「親亡き後」の不安を安心へ!「親亡き後」の支援について懇談
24日、山本博司前参議院議員とともに、目黒区中目黒にある株式会社LITALICO(リタリコ)本社を訪問しました。
長谷川敦弥社長やライフ事業部の町田部長とお会いし、障がいのある子を持つ家族にとって極めて切実なテーマである「親亡き後」の支援について、深く語り合ってきました。
今回は、その懇談の中で見えてきた課題と、今から検討できる具体的な対策についてお伝えします。

85.5%の家族が抱える「親亡き後」への不安
「自分が死んだ後、この子はどうやって生きていくのか……」
障がいのあるお子さんを持つご家族にとって、これは避けては通れない、そして最も大きな不安です。実際、障がい者の家族の85.5%が「親亡き後」に不安を抱えているというデータもあります。
具体的には、本人の「お金の管理」をどうするか、どこで「誰が生活を支えるのか」といった身上監護と財産管理の両面で、多くの課題が立ちふさがっています。
備えておきたい具体的な「3つの対策」
懇談では、こうした不安を解消するための具体的な選択肢について詳しく伺いました。ポイントは、「遺言」「生命保険」「信託」の役割を理解し、使い分けることです。
- 遺言:資産凍結を防ぐ「必須の備え」
もし親が亡くなった際、遺言がないと「遺産分割協議」が必要になります。しかし、お子さんに知的障がいがあり判断能力が不十分とみなされると、銀行口座などの資産が凍結されてしまうことがあります。
これを防ぐために「遺言」を残し、誰にどの資産を継承させるかを明確にしておくことは、家族の未来を守るための第一歩です。 - 生命保険:年金形式で「生活の糧」を作る
まとまった現金を一度に残すと、本人が騙されてしまったり、一気に使い切ってしまったりするリスクがあります。

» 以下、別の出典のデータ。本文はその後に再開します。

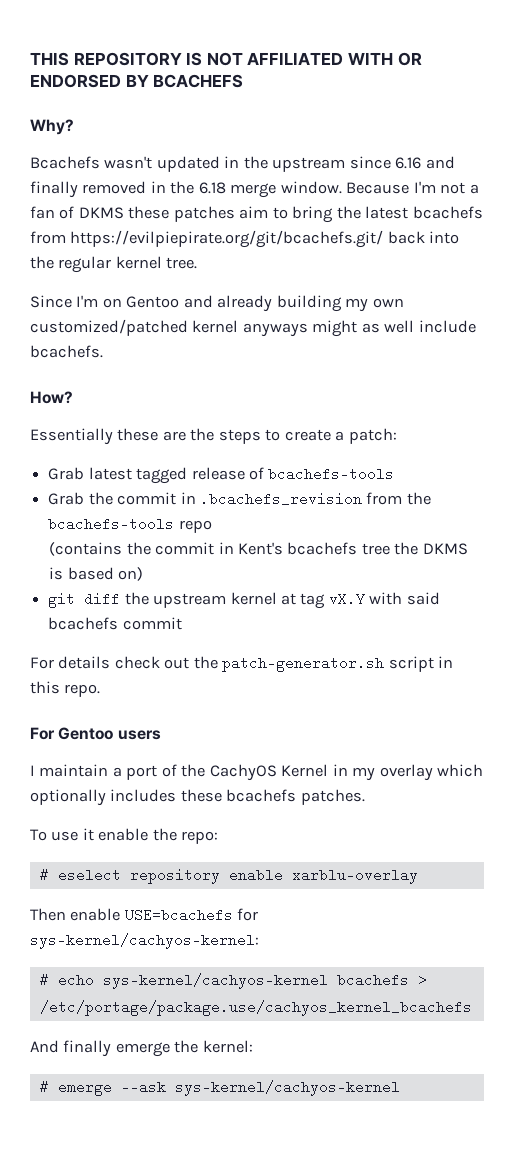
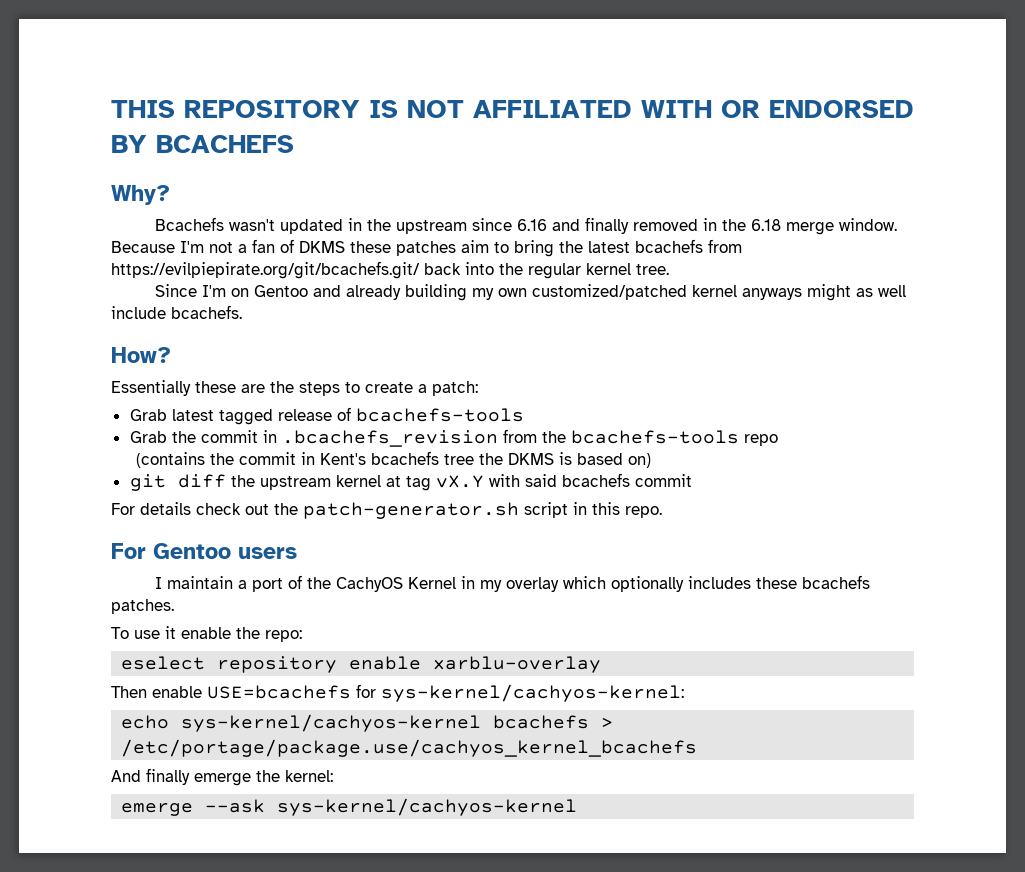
- # eselect repository enable xarblu-overlay
+ eselect repository enable xarblu-overlay
- # echo sys-kernel/cachyos-kernel bcachefs > /etc/portage/package.use/cachyos_kernel_bcachefs
+ echo sys-kernel/cachyos-kernel bcachefs > /etc/portage/package.use/cachyos_kernel_bcachefs
- # emerge --ask sys-kernel/cachyos-kernel
+ emerge --ask sys-kernel/cachyos-kernel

そこで、生命保険を活用し、「年金形式(分割)」で定期的にお金が本人に渡るような仕組みを作ることも有効です。これにより、障がい年金と合わせて、毎月の生活費を安定的に確保することが可能になります。 - 家族信託:信頼できる人に「管理」を託す
最近注目されているのが「家族信託」です。これは、親が元気なうちに、あるいは認知症などで判断能力が衰える前に、信頼できる家族(例えば兄弟など)に財産の管理権を託す仕組みです。
例えば、「不動産の管理や売却の判断はお兄ちゃんに任せるけれど、そこから得られる家賃収入や売却益は障がいのある妹のために使う」といった、柔軟な設計ができるのが大きなメリットです。
「ライフプラン」のシミュレーションを
また、LITALICOライフさんでは、将来の収支を可視化するシミュレーションも行っているそうです。
収入: 障がい年金、就労による賃金、自治体の手当など
支出: グループホームの利用料、食費、趣味の費用など
これらを計算し、今の資産で足りるのか、あるいは生活保護などの選択肢をどう考えるべきかを一緒に伴走してくれる存在があることは、非常に心強いと感じました。
今回の懇談を通じ、「親亡き後」の問題は、決して一人で抱え込むべきものではないと改めて痛感しました。
「親亡き後」の安心は、社会全体の仕組みで支えていくものです。私自身も、今回学んだ具体的な事例や対策をさらに研究し、家族の皆さんが少しでも未来に希望を持てるよう、取り組んでまいります。